[[ Extracted data open ]]

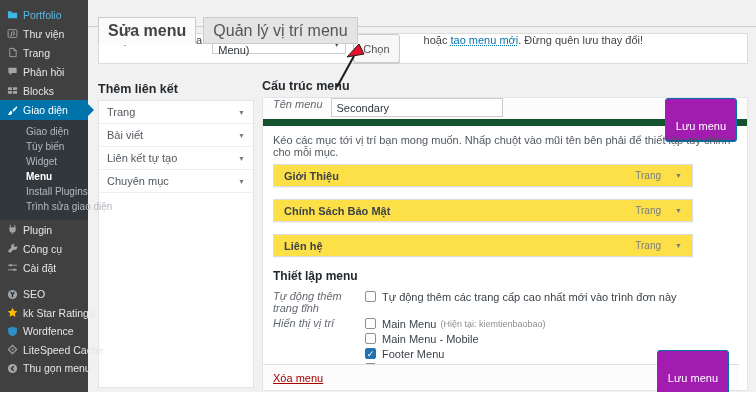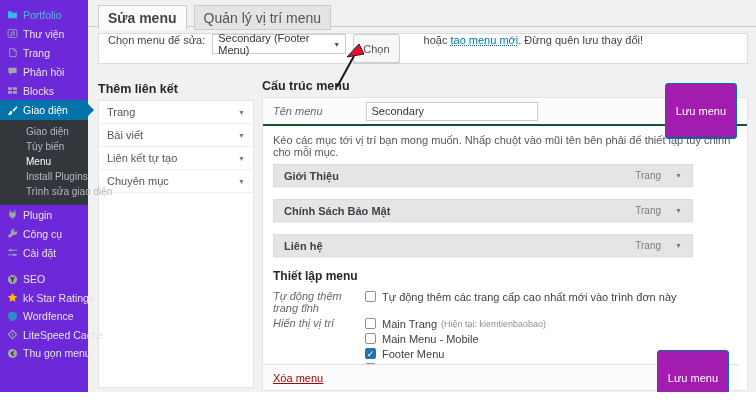--- a/index.html
+++ b/index.html
@@ -1,38 +1,38 @@
 <!DOCTYPE html>
 <html><head>
 <meta charset="utf-8">
 <style>
   * { margin:0; padding:0; box-sizing:border-box; }
   html,body { width:756px; height:400px; overflow:hidden; }
   body { font-family:"Liberation Sans","DejaVu Sans",sans-serif; background:#f1f1f1; position:relative; font-size:11px; color:#444; }
 
   
-  #sidebar { position:absolute; left:0; top:0; width:88px; height:392px; background:#6d28d9; z-index:3; padding-top:5px; }
+  #sidebar { position:absolute; left:0; top:0; width:88px; height:392px; background:#404040; z-index:3; padding-top:5px; }
   .sb-item { height:19px; display:flex; align-items:center; gap:5px; padding-left:7px; font-size:10.5px; color:#e5e5e5; cursor:pointer; white-space:nowrap; }
   .sb-item .ic { flex:0 0 auto; color:#a0a5aa; }
   .sb-item.portfolio { color:#56b7e0; }
   .sb-item.active { background:#0073aa; color:#fff; position:relative; height:20px; }
   .sb-item.active .ic { color:#fff; }
   .sb-item.active::after { content:""; position:absolute; right:-6px; top:4px; border:6px solid transparent; border-left-color:#0073aa; border-right:none; }
   .sb-sub { padding:4px 0 6px 0; background:#32373c; }
   .sb-sub-item { height:15px; line-height:15px; padding-left:26px; font-size:10px; color:#b4b9be; cursor:pointer; white-space:nowrap; }
-  .sb-sub-item.current { color:#fff; font-weight:normal; }
+  .sb-sub-item.current { color:#fff; font-weight:bold; }
   .sb-spacer { height:8px; }
   .sb-item.small { height:18.5px; }
   .ic { width:11px; height:11px; display:inline-block; }
 
   
   #main { position:absolute; left:88px; top:0; right:0; bottom:0; background:#f1f1f1; }
 
   .tabs { padding:4px 0 0 10px; border-bottom:1px solid #ccc; height:27px; }
-  .tab { display:inline-block; padding:4px 9px 3px; font-size:14px; border:1px solid #ccc; margin-right:4px; cursor:pointer; position:relative; top:1px; }
+  .tab { display:inline-block; padding:4px 9px 3px; font-size:16px; border:1px solid #ccc; margin-right:4px; cursor:pointer; position:relative; top:13px; }
   .tab.active { background:#fbfbfb; border-bottom-color:#fbfbfb; font-weight:bold; color:#444; }
   .tab.inactive { background:#e4e4e4; color:#555; }
 
   .select-bar { margin:6px 8px 0 10px; background:#fff; border:1px solid #dcdcde; height:31px; display:flex; padding:0 9px; }
   .select-bar label { color:#444; margin-right:7px; }
   .wp-select { border:1px solid #ccc; background:#fff; height:20px; width:134px; display:flex; align-items:center; padding:0 5px; margin-right:7px; cursor:pointer; color:#32373c; }
   .wp-select .caret { margin-left:auto; font-size:7px; color:#555; }
   .btn-secondary { background:#f7f7f7; border:1px solid #ccc; border-radius:3px; padding:2px 9px; color:#555; cursor:pointer; font-size:11px; margin-right:24px; box-shadow:0 1px 0 #ccc; }
   .btn-primary { background:#a21caf; border:1px solid #0073aa; border-radius:3px; padding:21px 10px; color:#fff; cursor:pointer; font-size:11px; box-shadow:inset 0 -1px 0 #006799; }
   .create-link { color:#0073aa; text-decoration:underline dotted; cursor:pointer; }
@@ -43,27 +43,27 @@
 
   
   #add-heading { left:10px; top:82px; }
   #add-panel { position:absolute; left:10px; top:100px; width:156px; height:288px; background:#fff; border:1px solid #e2e4e7; }
   .acc-row { height:23px; display:flex; align-items:center; padding:0 8px; border-bottom:1px solid #eee; color:#50575e; cursor:pointer; }
   .acc-row .caret { margin-left:auto; font-size:7px; color:#787c82; }
 
   
   #structure-heading { left:174px; top:79px; }
   #structure-panel { position:absolute; left:174px; right:8px; top:97px; height:294px; background:#fff; border:1px solid #e2e4e7; }
-  .name-row { height:28px; background:#fcfcfc; border-bottom:2px solid #14532d; display:flex; align-items:center; padding:0 10px;gap:35px; }
+  .name-row { height:28px; background:#fcfcfc; border-bottom:7px solid #14532d; display:flex; padding:0 10px; }
   .name-label { font-style:italic; color:#646970; margin-right:8px; }
   .name-input { width:172px; height:19px; border:1px solid #ccc; font-size:11px; padding:1px 5px; color:#32373c; font-family:"Liberation Sans","DejaVu Sans",sans-serif; }
   .flex-spacer { flex:1; }
   .structure-desc { padding:8px 10px 6px; color:#50575e; }
   .menu-items { padding:0 10px; }
-  .menu-item { width:420px; height:23px; background:#e5e5e5; border:1px solid #dcdcde; box-shadow:0 1px 1px rgba(0,0,0,.04); display:flex; align-items:center; padding:0 10px; margin-bottom:12px; cursor:move; }
+  .menu-item { width:420px; height:23px; background:#fde047; border:1px solid #dcdcde; box-shadow:0 1px 1px rgba(0,0,0,.04); display:flex; align-items:center; padding:0 10px; margin-bottom:12px; cursor:move; }
   .mi-label { font-weight:600; color:#3c434a; }
   .mi-type { margin-left:auto; color:#787c82; font-size:10px; }
   .mi-caret { font-size:7px; color:#787c82; margin-left:14px; cursor:pointer; }
 
   .settings-heading { margin:3px 10px 5px; font-size:12px; font-weight:bold; color:#23282d; }
   .set-row { display:flex; padding:1px 10px; }
   .set-label { width:92px; flex:0 0 92px; font-style:italic; color:#646970; padding-top:1px; }
   .chk-line { display:flex; align-items:center; height:15px; }
   .checkbox { width:11px; height:11px; border:1px solid #8c8f94; border-radius:2px; background:#fff; margin-right:6px; flex:0 0 auto; font-size:9px; line-height:10px; text-align:center; color:#fff; cursor:pointer; }
   .checkbox.checked { background:#2271b1; border-color:#2271b1; }
@@ -115,20 +115,21 @@
   </div>
   <div class="sb-item active">
     <svg class="ic" viewBox="0 0 12 12">
         <path d="M11 1L5.8 5.8l1.6 1.6L11 3zM5 6.5C3.8 6.3 3 7 2.6 8.2 2.3 9.3 1.8 10 1 10.5c1.3.6 3 .4 3.9-.4.7-.6.9-1.7.6-2.6z" fill="currentColor"></path>
       </svg>
     <span>Giao diện</span>
   </div>
   <div class="sb-sub">
     <div class="sb-sub-item">Giao diện</div>
     <div class="sb-sub-item">Tùy biến</div>
+    <div class="sb-sub-item">Widget</div>
     <div class="sb-sub-item current">Menu</div>
     <div class="sb-sub-item">Install Plugins</div>
     <div class="sb-sub-item">Trình sửa giao diện</div>
   </div>
   <div class="sb-item">
     <svg class="ic" viewBox="0 0 12 12">
         <path d="M3.5 1v2.5M8.5 1v2.5M6 9.5V11" stroke="currentColor" fill="none"></path>
         <path d="M2.5 3.5h7V6a3.5 3.5 0 0 1-7 0z" fill="currentColor"></path>
       </svg>
     <span>Plugin</span>
@@ -258,21 +259,21 @@
       <span class="chk-line">
         <span class="checkbox"></span>
         <span class="chk-text">Tự động thêm các trang cấp cao nhất mới vào trình đơn này</span>
       </span>
     </div>
     <div class="set-row">
       <span class="set-label">Hiển thị vị trí</span>
       <span>
         <span class="chk-line">
           <span class="checkbox"></span>
-          <span class="chk-text">Main Trang</span>
+          <span class="chk-text">Main Menu</span>
           <span class="chk-note">(Hiện tại: kiemtienbaobao)</span>
         </span>
         <span class="chk-line">
           <span class="checkbox"></span>
           <span class="chk-text">Main Menu - Mobile</span>
         </span>
         <span class="chk-line">
           <span class="checkbox checked">✓</span>
           <span class="chk-text">Footer Menu</span>
         </span>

[[ Extracted data closed ]]

- Exercise aim:
Your answer should consist of the lines above that hold the word "white".

- Output for this exercise:
   .sb-item { height:19px; display:flex; align-items:center; gap:5px; padding-left:7px; font-size:10.5px; color:#e5e5e5; cursor:pointer; white-space:nowrap; }
   .sb-sub-item { height:15px; line-height:15px; padding-left:26px; font-size:10px; color:#b4b9be; cursor:pointer; white-space:nowrap; }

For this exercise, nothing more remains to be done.